TBF, if Apple ever brought back the original MacBook Air with modern specs and with a cellular chip, I would just take gigantic buckets full of money and throw them in the general direction of Cupertino until I got one, like, instantly. And there are definitely still compromises—-as an academic, I’ve been meaning to just write a command line front end to zotero and fling it onto a digital ocean server or something, because its iPad app is so godawful. But on the whole, I still reach for my iPad much much much more than my MacBook, for those two killer features.

prmoustache 1 day ago||
It really depends how frequently one is outside. I have had many laptops with cell chips and sim slot but never bothered to pay for a sim when I could just tether my smartphone connection, even when using the train. I usually plug the phone to the laptop if I need to charge the phone.
gambiting 1 day ago||
I finally found someone who uses the cellular feature in laptops!

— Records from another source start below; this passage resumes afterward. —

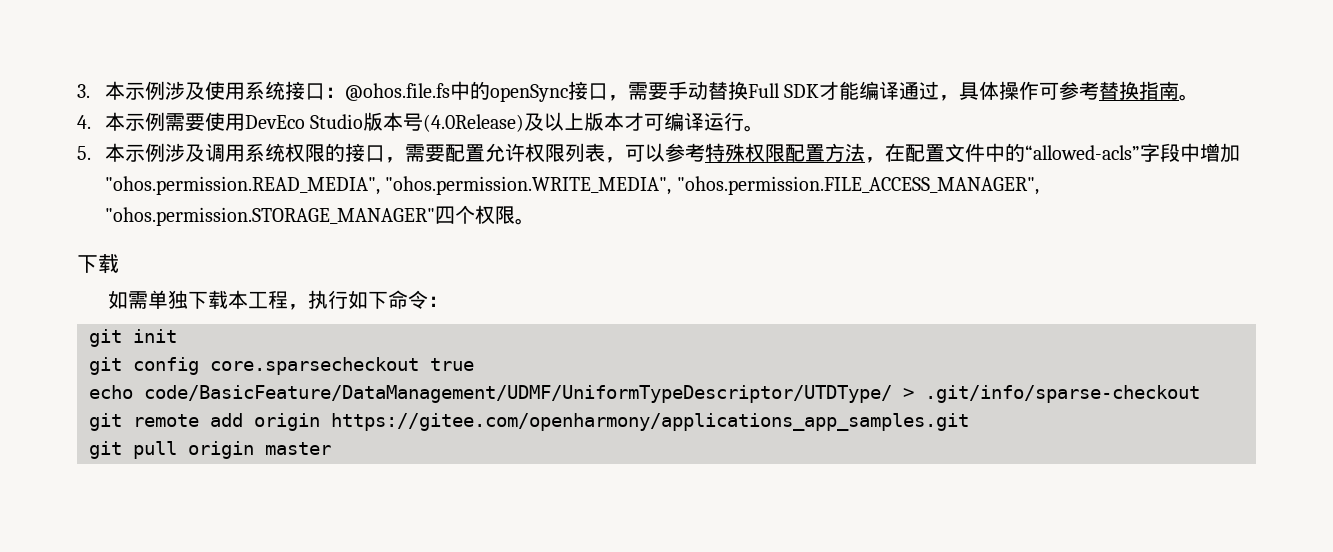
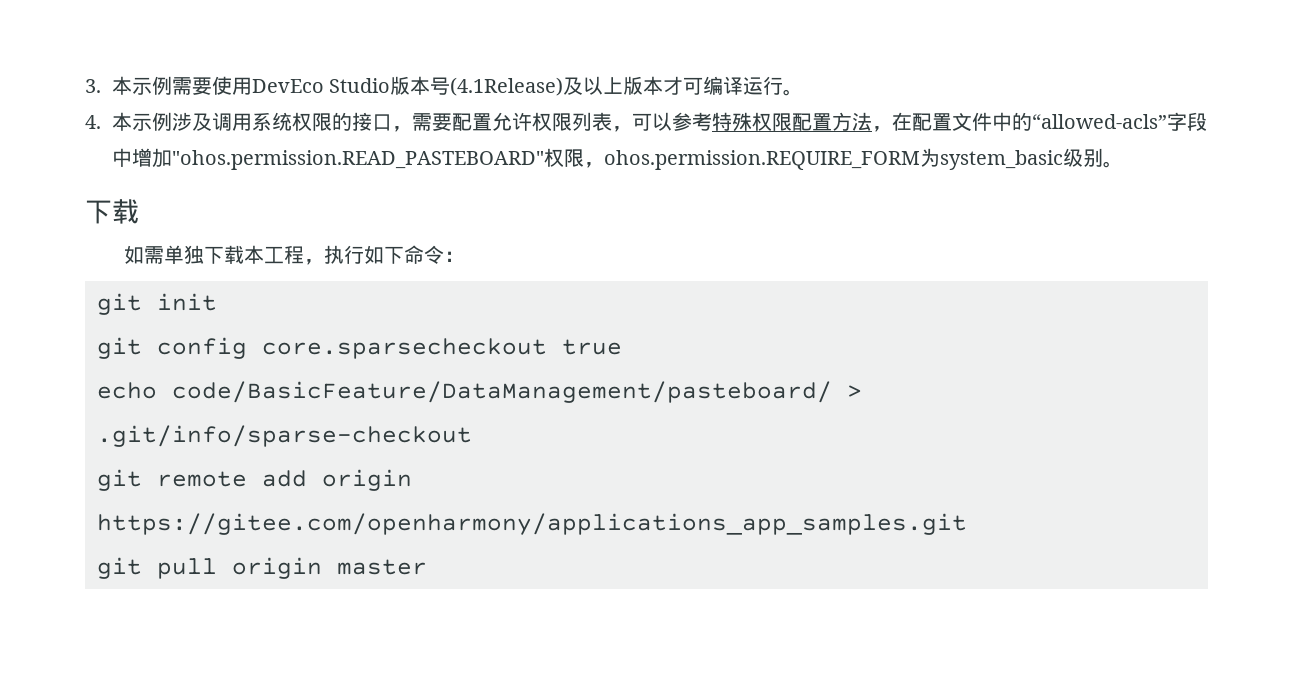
- 3.本示例涉及使用系统接口：@ohos.file.fs中的openSync接口，需要手动替换Full SDK才能编译通过，具体操作可参考替换指南。
- 4.本示例需要使用DevEco Studio版本号(4.0Release)及以上版本才可编译运行。
+ 3.本示例需要使用DevEco Studio版本号(4.1Release)及以上版本才可编译运行。
- 5.本示例涉及调用系统权限的接口，需要配置允许权限列表，可以参考特殊权限配置方法，在配置文件中的“allowed-acls”字段中增加"ohos.permission.READ_MEDIA", "ohos.permission.WRITE_MEDIA", "ohos.permission.FILE_ACCESS_MANAGER", "ohos.permission.STORAGE_MANAGER"四个权限。
+ 4.本示例涉及调用系统权限的接口，需要配置允许权限列表，可以参考特殊权限配置方法，在配置文件中的“allowed-acls”字段中增加"ohos.permission.READ_PASTEBOARD"权限，ohos.permission.REQUIRE_FORM为system_basic级别。
- echo code/BasicFeature/DataManagement/UDMF/UniformTypeDescriptor/UTDType/ > .git/info/sparse-checkout
+ echo code/BasicFeature/DataManagement/pasteboard/ > .git/info/sparse-checkout

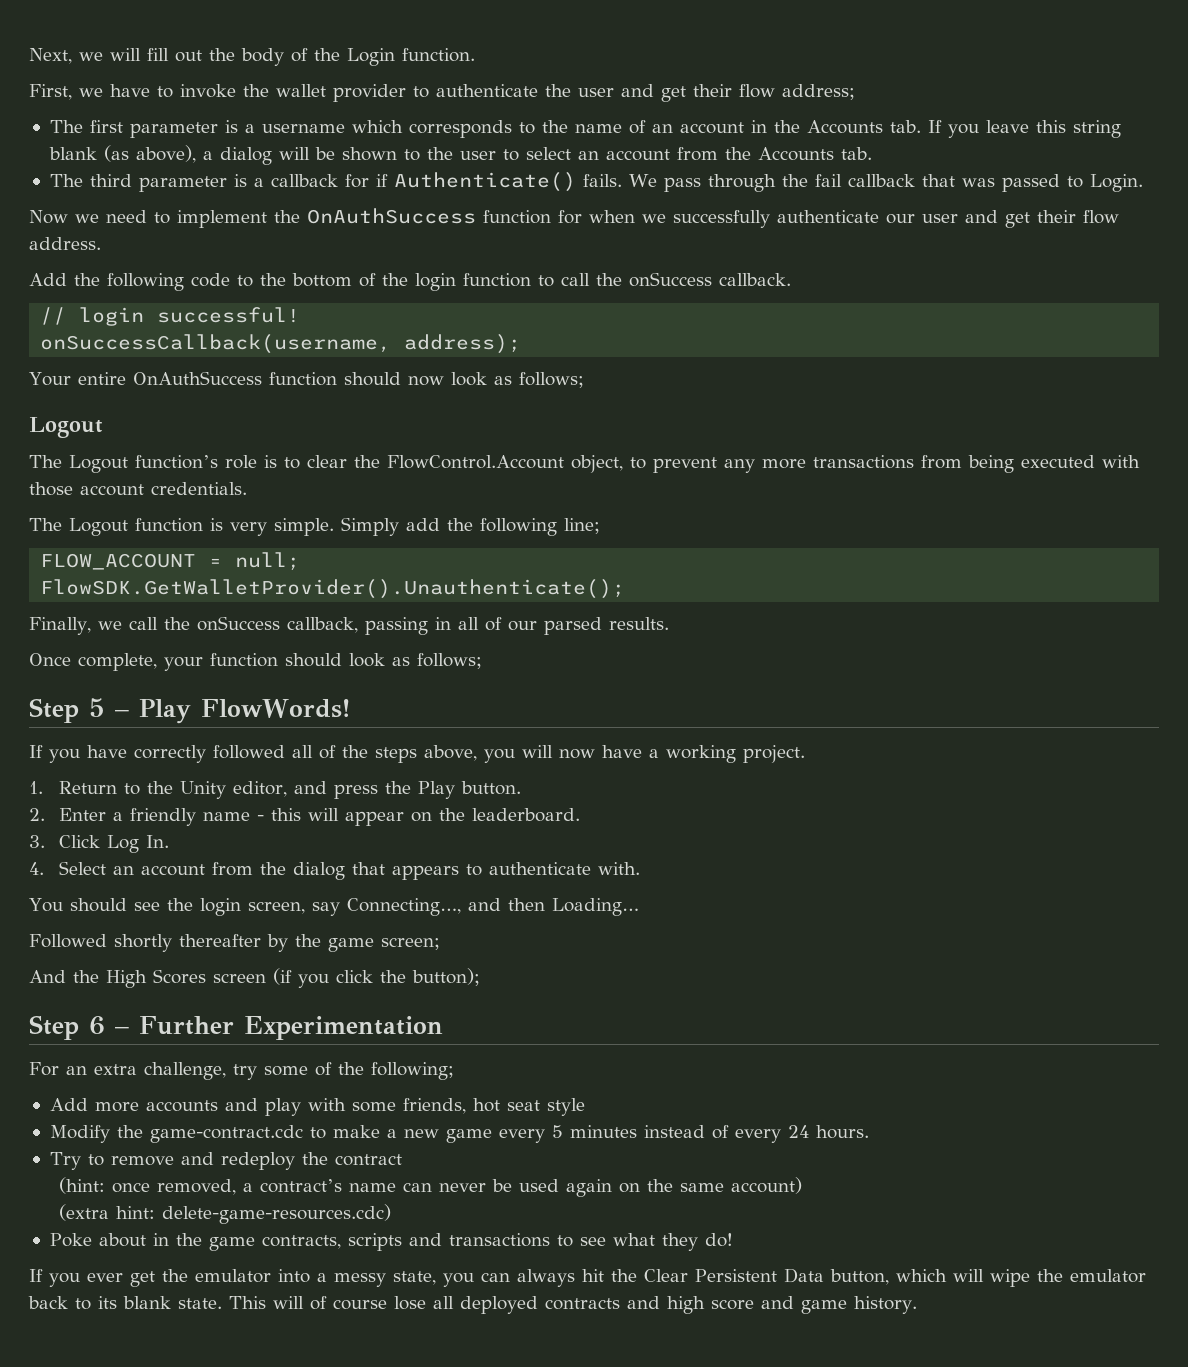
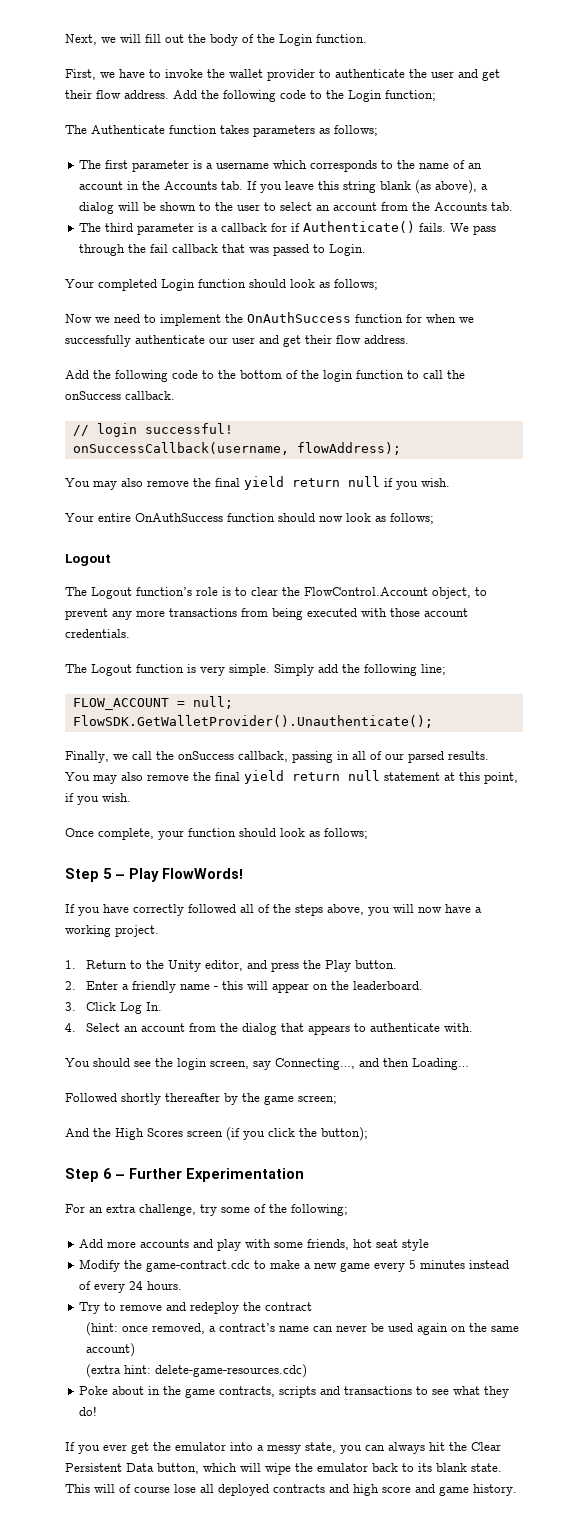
- First, we have to invoke the wallet provider to authenticate the user and get their flow address;
+ First, we have to invoke the wallet provider to authenticate the user and get their flow address. Add the following code to the Login function;
+ The Authenticate function takes parameters as follows;
+ Your completed Login function should look as follows;
- onSuccessCallback(username, address);
+ onSuccessCallback(username, flowAddress);
+ You may also remove the final yield return null if you wish.
+ You may also remove the final yield return null statement at this point, if you wish.

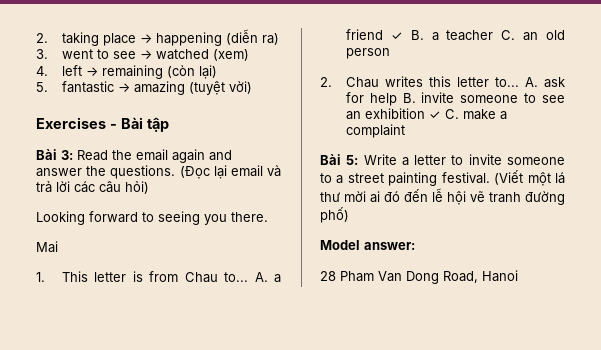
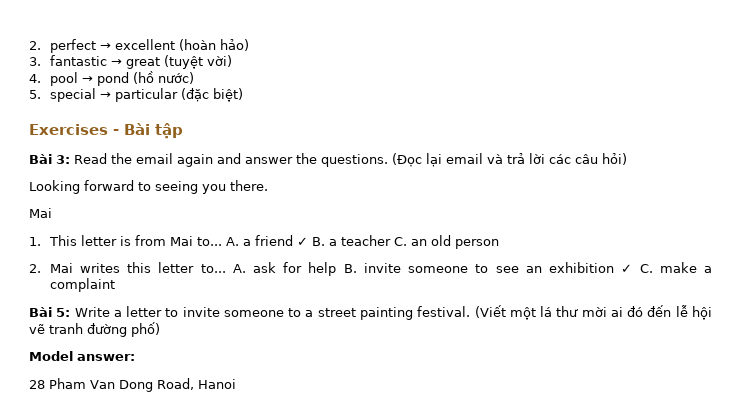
- 2. taking place → happening (diễn ra)
- 3. went to see → watched (xem)
- 4. left → remaining (còn lại)
- 5. fantastic → amazing (tuyệt vời)
+ 2. perfect → excellent (hoàn hảo)
+ 3. fantastic → great (tuyệt vời)
+ 4. pool → pond (hồ nước)
+ 5. special → particular (đặc biệt)
- 1. This letter is from Chau to...
+ 1. This letter is from Mai to...
- 2. Chau writes this letter to...
+ 2. Mai writes this letter to...

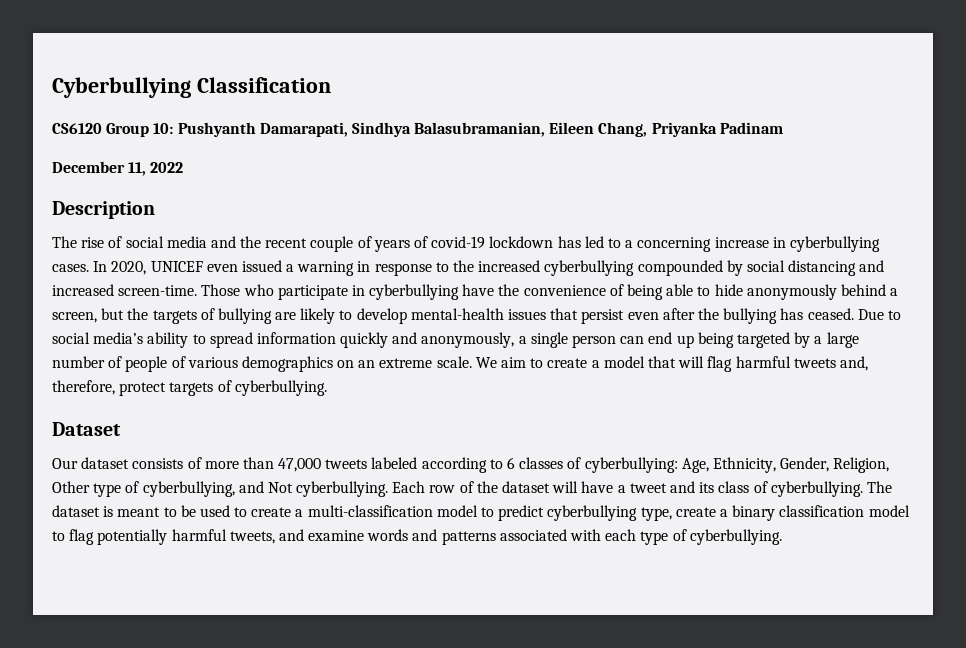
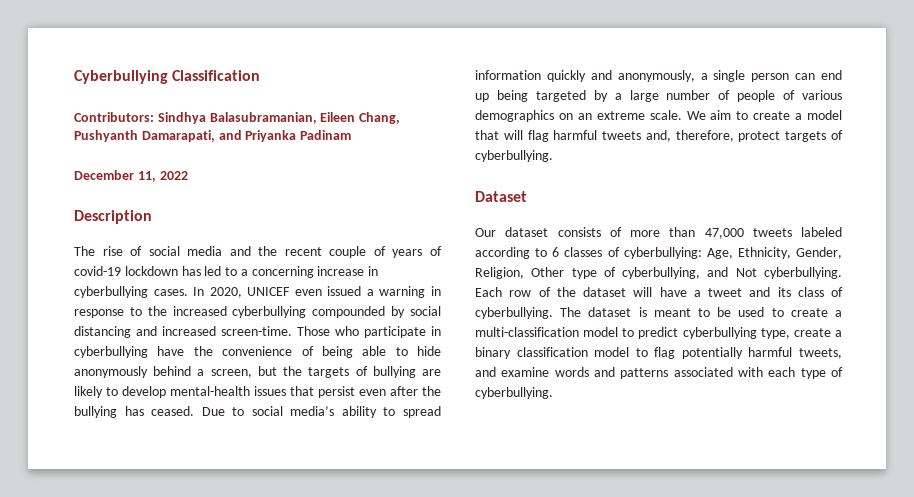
- CS6120 Group 10: Pushyanth Damarapati, Sindhya Balasubramanian, Eileen Chang, Priyanka Padinam
+ Contributors: Sindhya Balasubramanian, Eileen Chang, Pushyanth Damarapati, and Priyanka Padinam

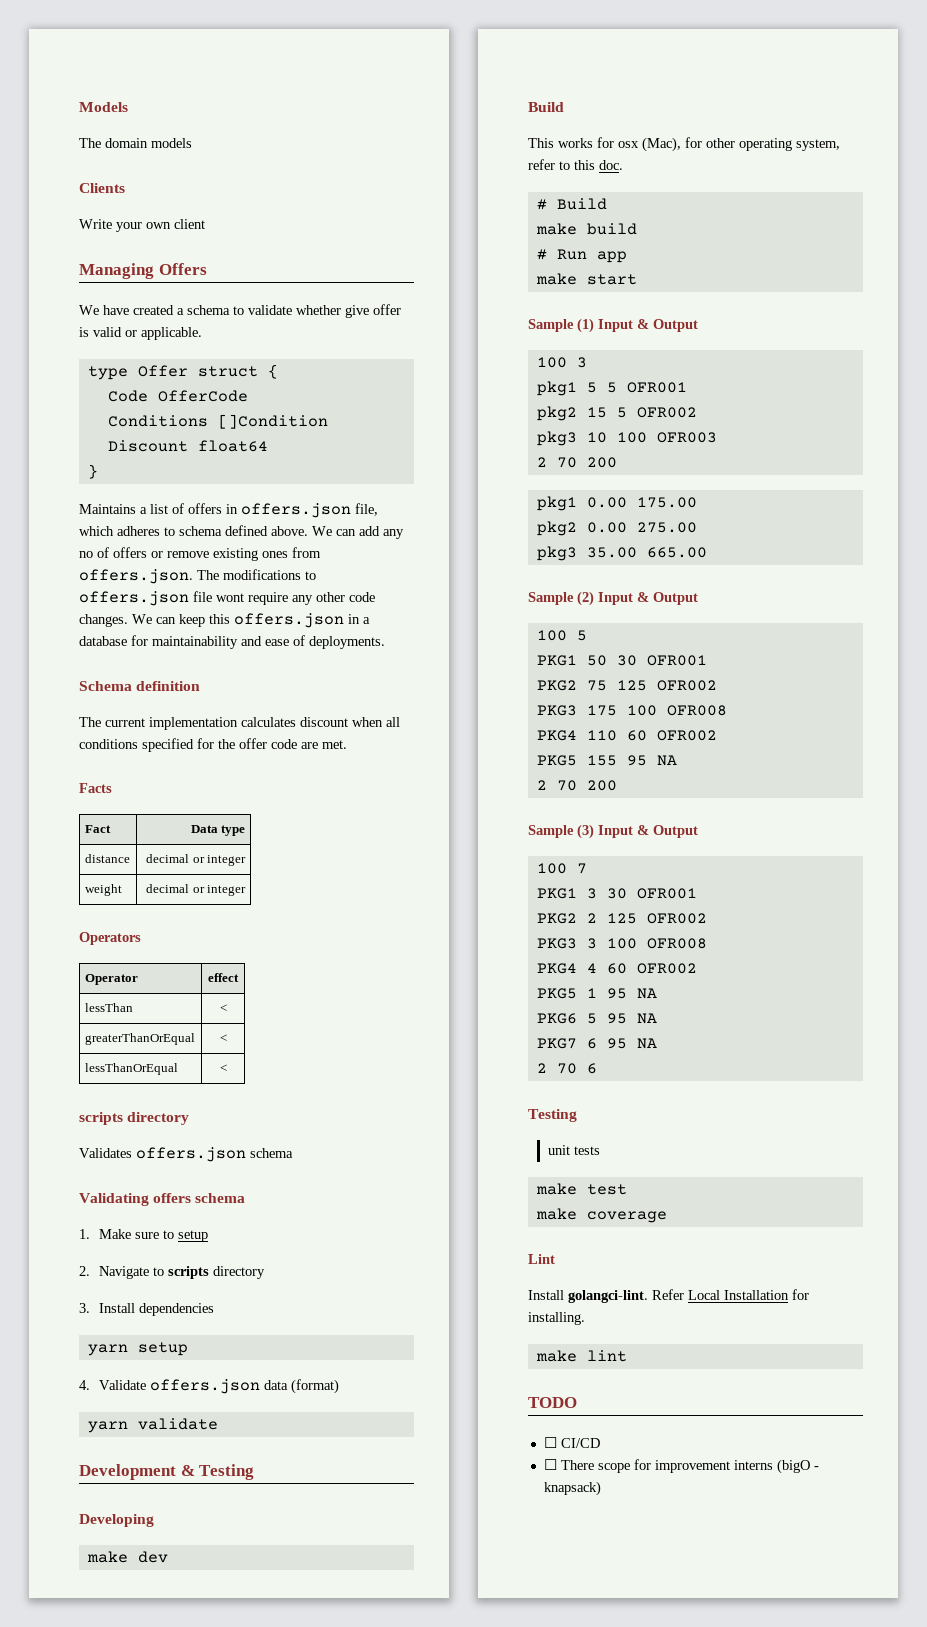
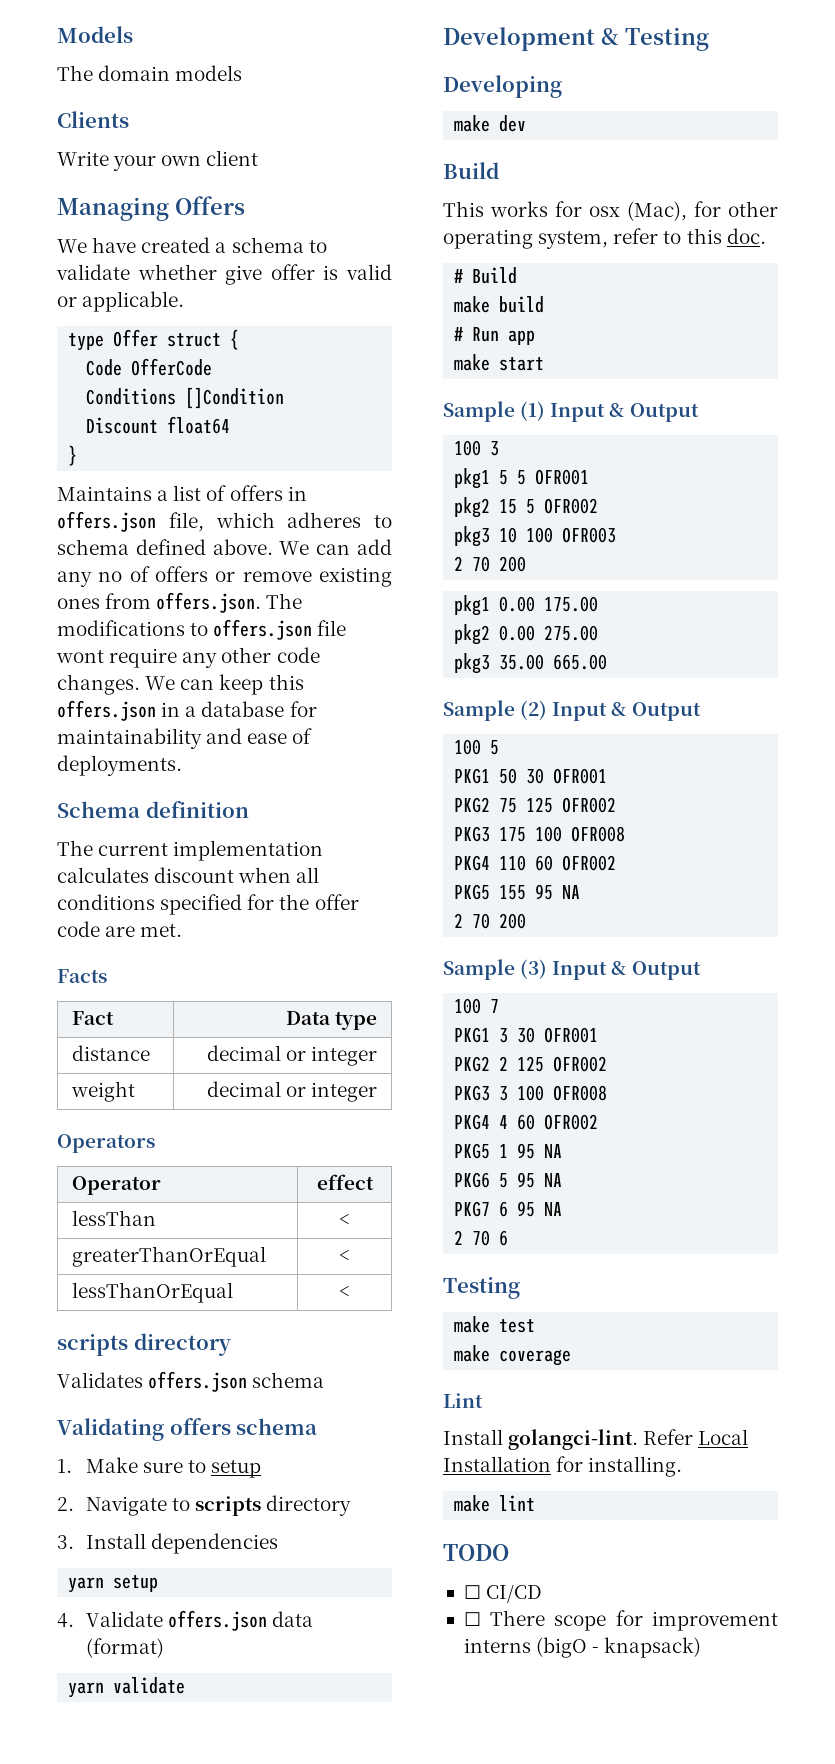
- unit tests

I always wondered who the hell that was for, now I know at least one person.
themadturk 1 day ago|||
I don't use it (or need it) myself, but when I was working for a sporting equipment manufacturer a number of years ago, every salesman had a cellular dongle for their laptop. We had to remind them they had direct ethernet connections when they were in the office.
prmoustache 1 day ago||||
Fun fact, I once bought a reconditionned laptop and the sim card of the previous owner was still on the slot. More interestingly I could use it to connect to the mobile network for at least 2 years without even knowing the PIN (and having reinstalled to linux).
paultopia 1 day ago|||
Do people really not use it? I use my iPad cellular all the time. Constantly.

One of these days I'm going to buy one of those old MS Surfaces with cellular and stick Linux on it. But for the installation/drivers hassles I'd have already done so.

Readerium 3 hours ago||
Add an iPad mini esque screen on the trackpad of a MacBook.

Trackpad of a 16 inch MacBook Pro is humongous anyways.

Add a touchscreen display to the trackpad, and give it iPad OS

vessenes 1 day ago|
Buried in here is the very nice idea of an AI dividend for CLI users - as we keep designing interfaces for LLMs directly, those interfaces are text-oriented, and afford us a look at a future with the command line being central.

I like that. My recent tools are mostly AI first, and therefore CLI first. I’ve been toying with adding JSON modes to them, and this is undeniably useful, but I think I’ll keep JSON under flags; it’s a way to prioritize human users as well.

exidex 1 day ago|
That is only because there is no viable platform to build similar gui-based tooling on
horsawlarway 1 day ago||
I don't actually think this is true. I think the issue is that the CLI is a much better paradigm if you're going to operate with text and text based commands.

LLMs excel at text, text is incredibly powerful in a cli environment.

It's not just that there's no GUI alternative, it's that the GUI itself is a bad affordance.

The only GUIs that even sort of successfully play in this space solve it by having a GUI that basically just embeds a CLI (see - all the vscode editors, antigravity, etc..).